Cramp- free days: 11 non-toxic ways to eliminate period pain.

Published on 23 January 2024 at 12:12

For many women with menstrual cycles, the monthly arrival of Aunt Flo can bring not just the inconvenience of searching for pads, cups and tampons but also the unwelcome guest of period pain. Whether it is a dull ache or a throbbing discomfort, unfortunately dealing with menstrual pain is an all too common experience which we are taught is completely normal and it is something we need to put up with….well ladies, this is untrue.

The good news is that you do not have to let period pain disrupt your life. In this blog post, we will explore a range of strategies and remedies to help you bid farewell to those cramps and welcome a more comfortable menstrual cycle. Say hello to health optimised and pain-free periods!

What are menstrual cramps?

Menstrual cramps, also known as dysmenorrhea are common and experienced by many.
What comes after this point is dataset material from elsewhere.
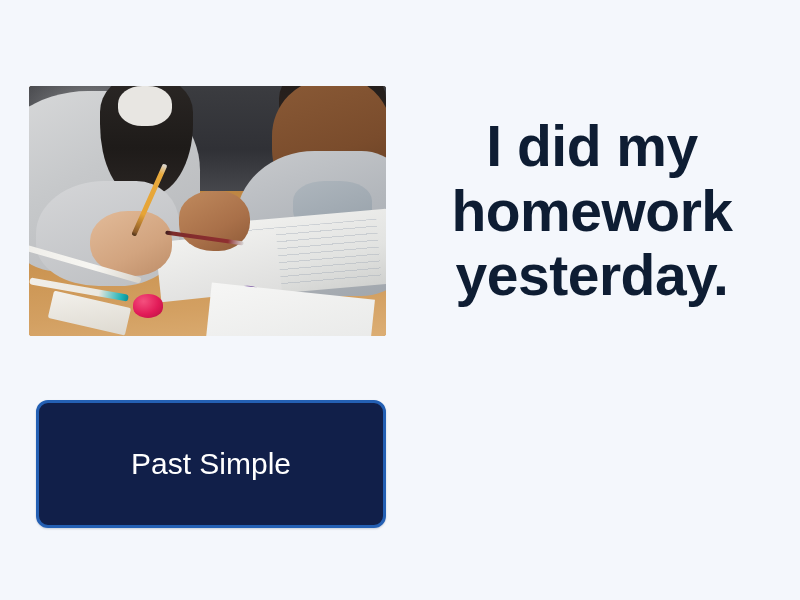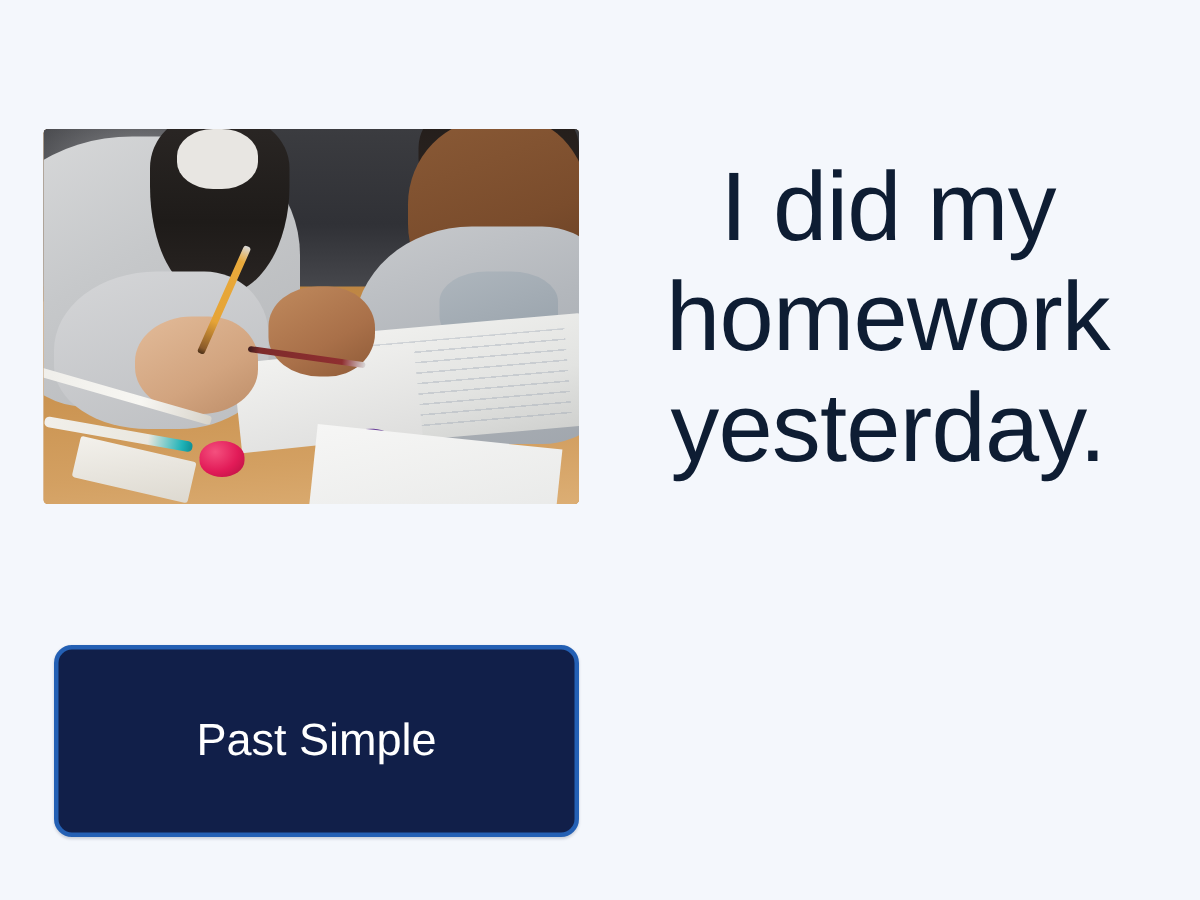"I did my homework yesterday." .question-text { font-size: 65px -> 57px; font-weight: 400 -> 700 }
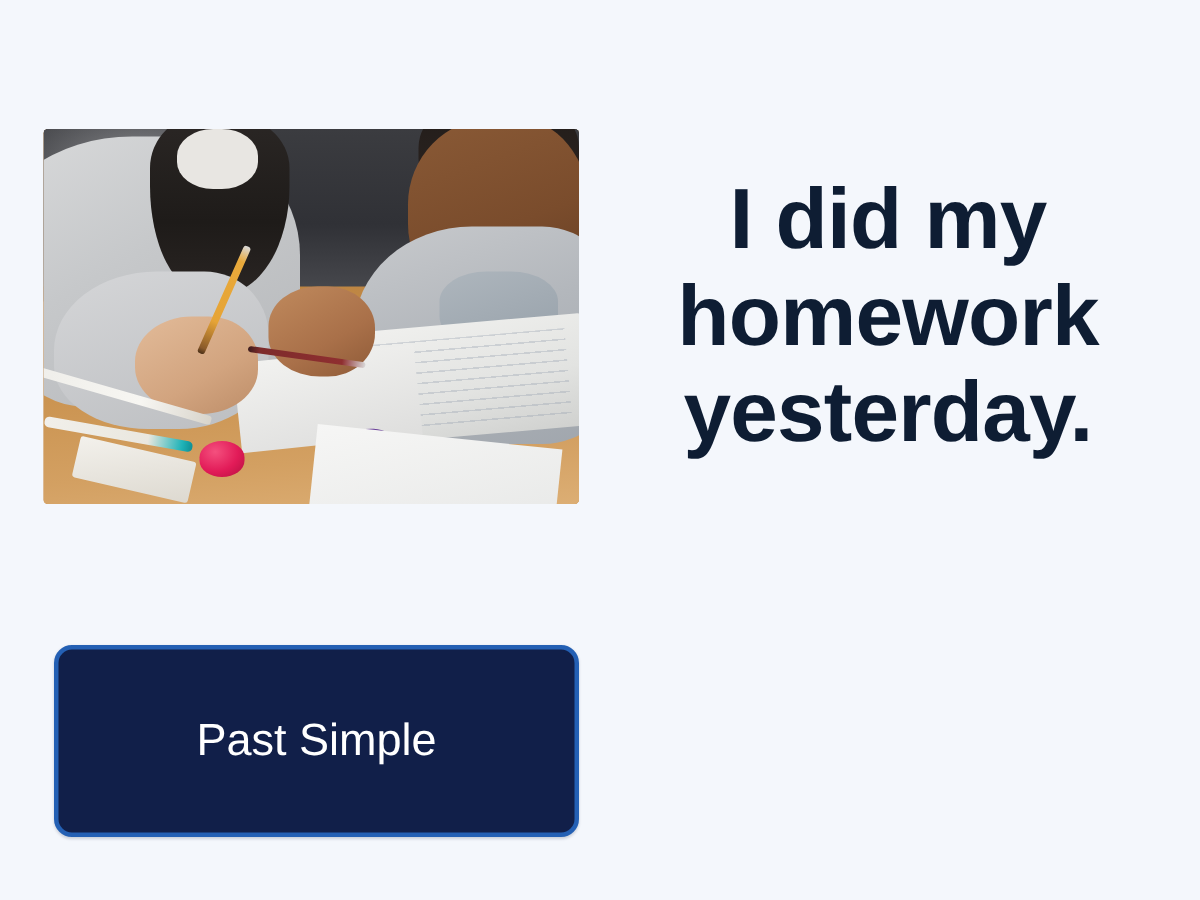"Past Simple" .answers-row { top: 430px -> 400px }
These cramps are characterised by pain and discomfort that typically occurs in the lower abdomen and sometimes radiates in the lower back and thighs. Menstrual cramps can range from mild to quite severe and vary from person to person.  The primary cause of menstrual cramps is the contraction of the uterine muscles. During menstruation, the uterine muscles contract to help shed the uterine lining, which is then expelled from the body as menstrual blood. These contractions are necessary for the menstrual process but can also lead to cramp like sensations.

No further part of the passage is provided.